◆ Your instructions
The line with "(449, 149) none", the line with "(490, 328) none", and all lines between them in the material below: return these exactly, and no others.
*** Opening Records for this task ***
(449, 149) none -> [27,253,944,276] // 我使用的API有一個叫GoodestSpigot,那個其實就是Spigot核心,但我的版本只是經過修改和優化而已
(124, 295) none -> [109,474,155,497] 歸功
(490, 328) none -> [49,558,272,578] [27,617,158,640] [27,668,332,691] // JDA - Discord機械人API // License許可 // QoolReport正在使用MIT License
*** Closing Records for this task ***
*** Opening Records for this task ***
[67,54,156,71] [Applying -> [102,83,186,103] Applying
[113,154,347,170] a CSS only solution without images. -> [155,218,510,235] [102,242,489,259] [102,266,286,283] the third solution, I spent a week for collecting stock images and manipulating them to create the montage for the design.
*** Closing Records for this task ***
*** Opening Records for this task ***
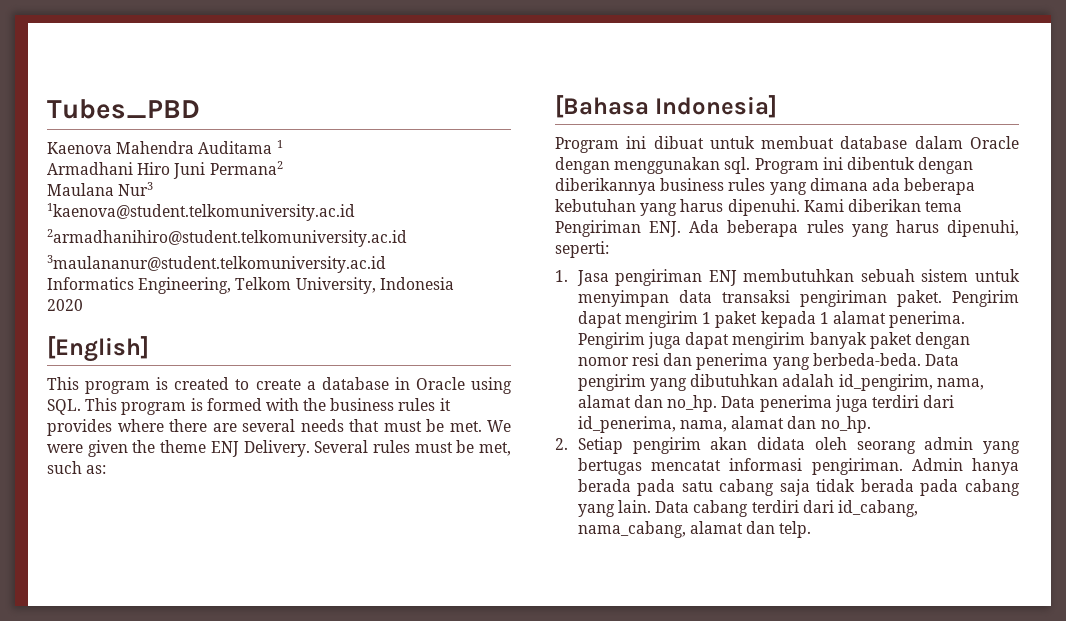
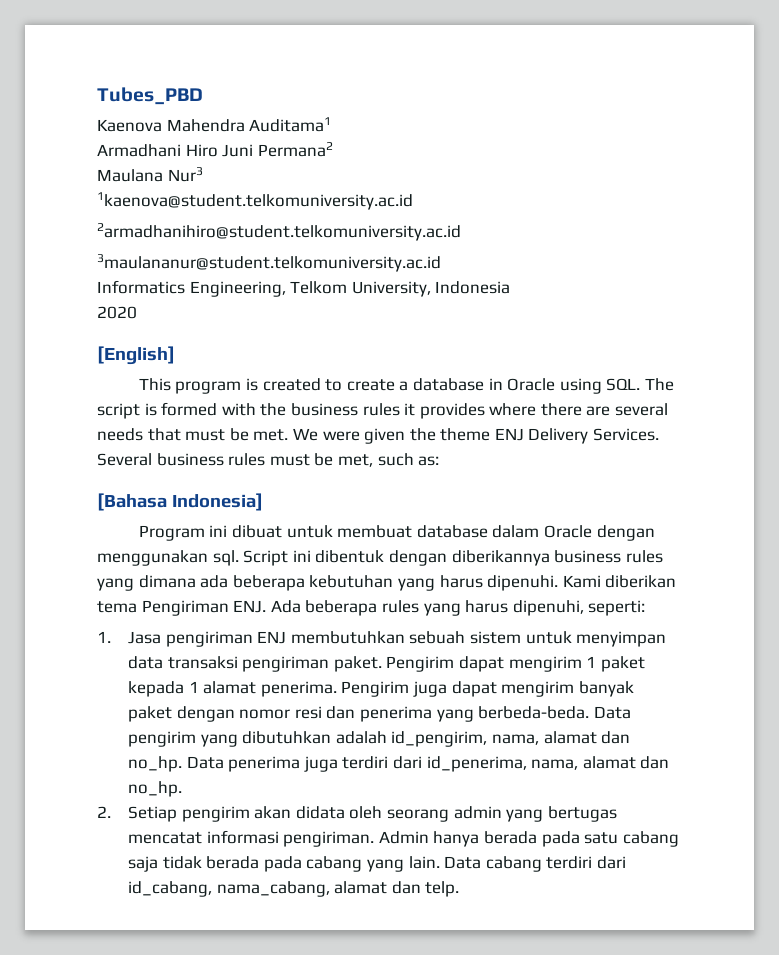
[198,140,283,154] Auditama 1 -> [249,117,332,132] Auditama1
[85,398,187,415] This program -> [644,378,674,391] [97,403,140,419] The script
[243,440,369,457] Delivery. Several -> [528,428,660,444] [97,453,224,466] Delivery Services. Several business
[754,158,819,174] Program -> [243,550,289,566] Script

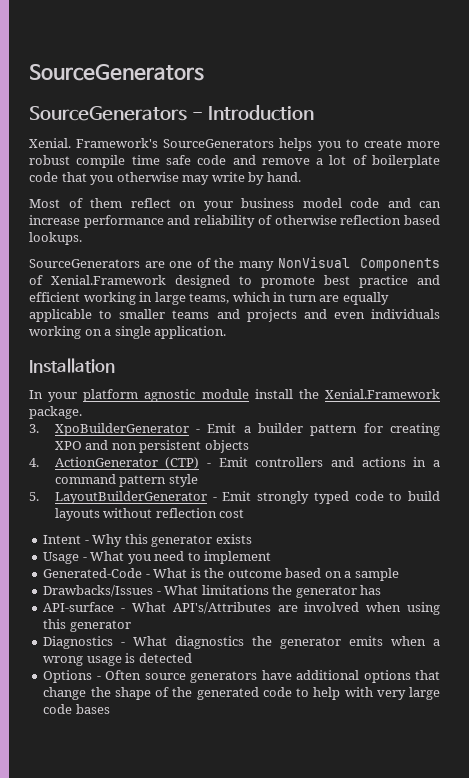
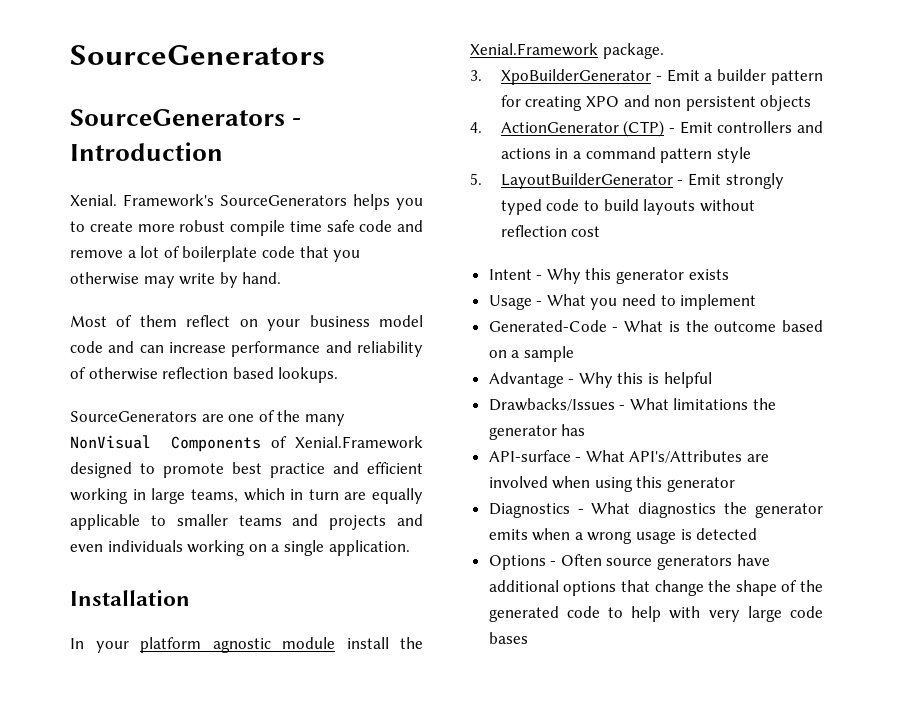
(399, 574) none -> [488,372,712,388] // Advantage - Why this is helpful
*** Closing Records for this task ***
◆ Exercise solution
(449, 149) none -> [27,253,944,276] // 我使用的API有一個叫GoodestSpigot,那個其實就是Spigot核心,但我的版本只是經過修改和優化而已
(124, 295) none -> [109,474,155,497] 歸功
(490, 328) none -> [49,558,272,578] [27,617,158,640] [27,668,332,691] // JDA - Discord機械人API // License許可 // QoolReport正在使用MIT License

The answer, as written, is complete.